**Work instructions**
Give the records again, every one, exactly.

(Records excerpted from a collection)
• • • • •
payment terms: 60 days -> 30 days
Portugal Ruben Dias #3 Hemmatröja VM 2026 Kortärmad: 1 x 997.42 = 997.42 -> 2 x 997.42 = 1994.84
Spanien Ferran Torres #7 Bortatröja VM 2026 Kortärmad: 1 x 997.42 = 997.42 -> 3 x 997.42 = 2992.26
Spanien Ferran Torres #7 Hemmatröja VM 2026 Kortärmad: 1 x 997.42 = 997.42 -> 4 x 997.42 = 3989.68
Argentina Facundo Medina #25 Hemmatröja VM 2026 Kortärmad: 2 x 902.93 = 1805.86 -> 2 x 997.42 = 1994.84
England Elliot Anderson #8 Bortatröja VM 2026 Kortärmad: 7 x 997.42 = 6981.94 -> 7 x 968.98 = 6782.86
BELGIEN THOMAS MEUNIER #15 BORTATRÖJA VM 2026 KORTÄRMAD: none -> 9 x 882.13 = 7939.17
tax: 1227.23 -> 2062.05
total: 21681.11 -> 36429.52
• • • • •
**Solution**
payment terms: 60 days -> 30 days
Portugal Ruben Dias #3 Hemmatröja VM 2026 Kortärmad: 1 x 997.42 = 997.42 -> 2 x 997.42 = 1994.84
Spanien Ferran Torres #7 Bortatröja VM 2026 Kortärmad: 1 x 997.42 = 997.42 -> 3 x 997.42 = 2992.26
Spanien Ferran Torres #7 Hemmatröja VM 2026 Kortärmad: 1 x 997.42 = 997.42 -> 4 x 997.42 = 3989.68
Argentina Facundo Medina #25 Hemmatröja VM 2026 Kortärmad: 2 x 902.93 = 1805.86 -> 2 x 997.42 = 1994.84
England Elliot Anderson #8 Bortatröja VM 2026 Kortärmad: 7 x 997.42 = 6981.94 -> 7 x 968.98 = 6782.86
BELGIEN THOMAS MEUNIER #15 BORTATRÖJA VM 2026 KORTÄRMAD: none -> 9 x 882.13 = 7939.17
tax: 1227.23 -> 2062.05
total: 21681.11 -> 36429.52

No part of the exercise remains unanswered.